Perfmon2: A flexible performance monitoring interface for Linux

The 2006 OLS paper Perfmon2: A flexible performance monitoring interface for Linux by St├ęphane Eranian gives an overview of designing a generic interface for hardware monitoring for a diverse test of processors. Modern processors have all kinds of support to collect information about cpu cycles used, instruction pipelines, on-chip caches, etc.

Since the Performance Monitoring Unit (PMU) on different processor architectures are so different and support collecting very different sets of events designing a generic interface is pretty hard. But it looks like perfmon2 does present a nice, although somewhat complex, common interface to program the Performance Monitoring Configuration (PMC) registers and read the data collected in the Performance Monitoring Data (PMD) registers. And it provides a somewhat nicer way to program and collect data than having to go through the raw hardware. It provides things like generic 64-bit counters for events (and in gneeral makes sure that all data structures use fixed-size data types), even if the underlying hardware has smaller counters (doing emulation in software when the hardware counters overflow). And most importantly makes it available to user space in a secure manner, so one doesn’t need direct hardware access in privileged mode and prevents “data leaks” between untrusted processes.

The interface allows for both counting and profiling (sampling) events on a per-thread or per-cpu basis.
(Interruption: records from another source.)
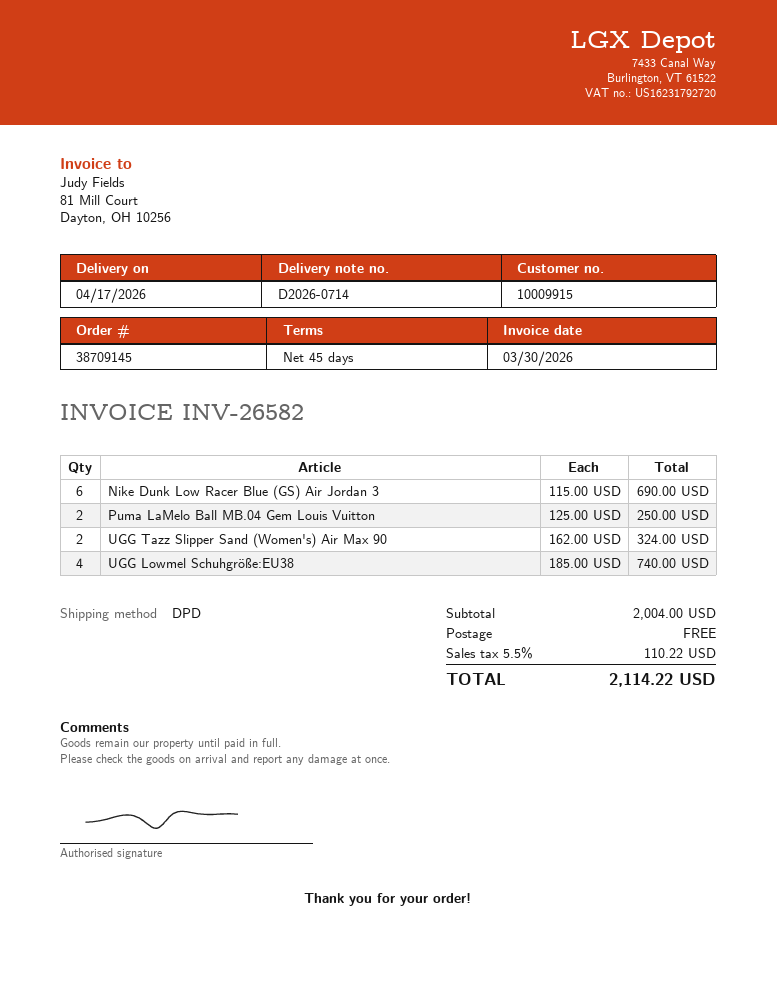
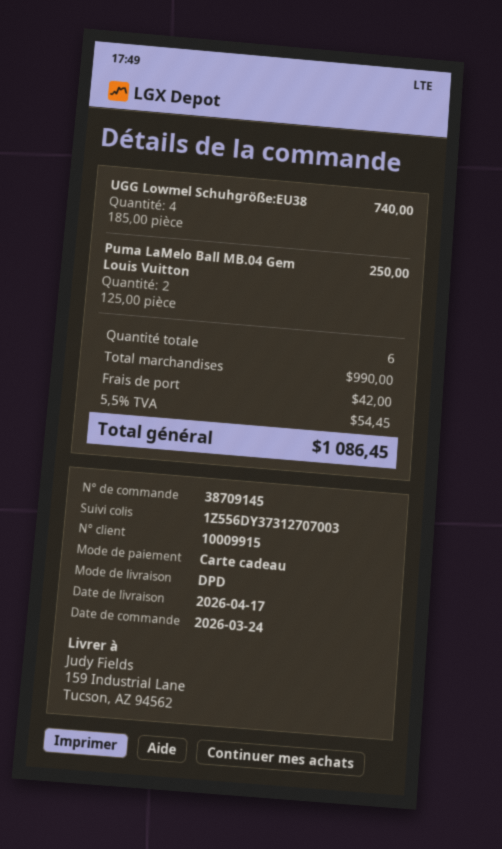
Nike Dunk Low Racer Blue (GS) Air Jordan 3: 6 x 115.00 = 690.00 -> none
UGG Tazz Slipper Sand (Women's) Air Max 90: 2 x 162.00 = 324.00 -> none
subtotal: 2004.00 -> 990.00
shipping: 0.00 -> 42.00
tax: 5.5% = 110.22 -> 5.5% = 54.45
total: 2114.22 -> 1086.45

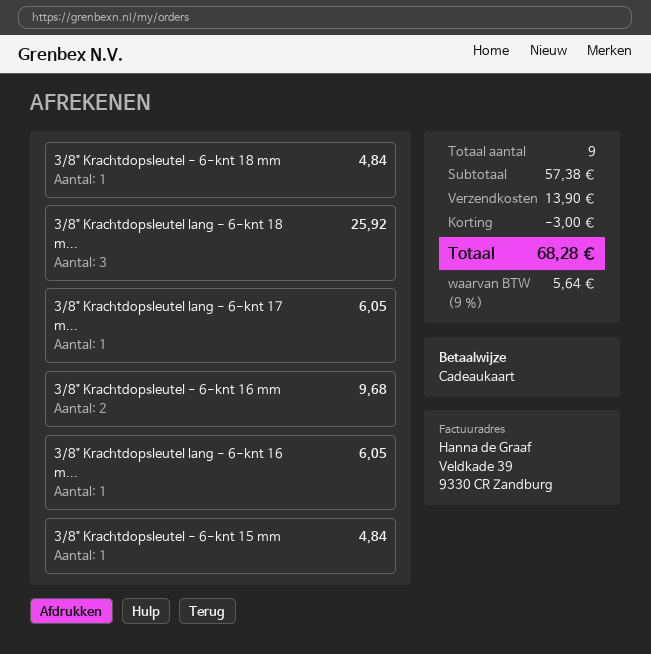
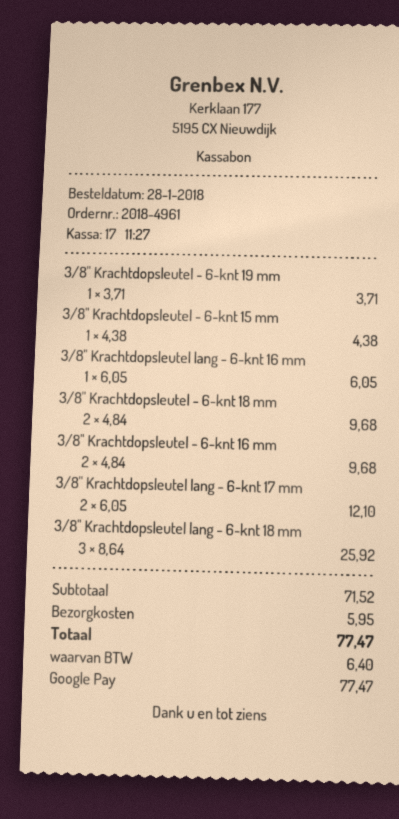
payment method: gift card -> Google Pay
3/8" Krachtdopsleutel - 6-knt 18 mm: 1 for 4.84 -> 2 for 9.68
3/8" Krachtdopsleutel lang - 6-knt 17 m...: 1 for 6.05 -> 2 for 12.10
3/8" Krachtdopsleutel - 6-knt 15 mm: 1 for 4.84 -> 1 for 4.38
3/8" Krachtdopsleutel - 6-knt 19 mm: none -> 1 for 3.71
subtotal: 57.38 -> 71.52
discount: 3.00 -> none
shipping: 13.90 -> 5.95
tax: 5.64 -> 6.40
total: 68.28 -> 77.47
But whole-process or whole-system profilling is left up to the user (through ptrace attaching a thread and tracking clone events, although exec events do automatically carry over monitoring contexts. Maybe a utrace based framework would make things simpler here, but currently it seems the perfmon2 and utrace patches don’t mix). The paper is somewhat vague on how and when one can use a mixed per-thread and per-cpu environment, which is somewhat unfortunate since it looks like if an admin is using per-cpu monitoring a self-monitoring process cannot simultaneously use the MPD counters. Self-monitoring is interesting since it means a dynamic runtime environment like hotspot that dynamically regenerates code can easily see “hot code paths”. One limitation seems to be that threads using this technique need to be tied to one processor since the monitoring context cannot migrate between CPUs.
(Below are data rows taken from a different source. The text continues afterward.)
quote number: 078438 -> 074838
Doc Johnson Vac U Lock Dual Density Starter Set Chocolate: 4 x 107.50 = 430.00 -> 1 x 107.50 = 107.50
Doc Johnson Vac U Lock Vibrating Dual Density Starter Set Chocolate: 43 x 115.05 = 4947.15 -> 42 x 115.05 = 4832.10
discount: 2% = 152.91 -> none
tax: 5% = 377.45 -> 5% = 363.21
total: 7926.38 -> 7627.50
The paper gives a good overview of the various techniques used to detect and access the various events supported by the CPU and expose the counters through new system calls, translation files in /sys/kernel from logical registers to actual register names and mapping in read only shared buffers between kernel and user space for self-monitoring threads. The event sets and multiplexing of events is interesting but very abstract. The paper doesn’t contain any code samples and one is assumed to know the kind of performance event counters modern CPUs support. Things become a little easier if one reads this paper while having access to a system with pfmon tool (and the perfmon2 kernel patch) installed or reading the pfmon manual to look at examples to make things a bit more concrete.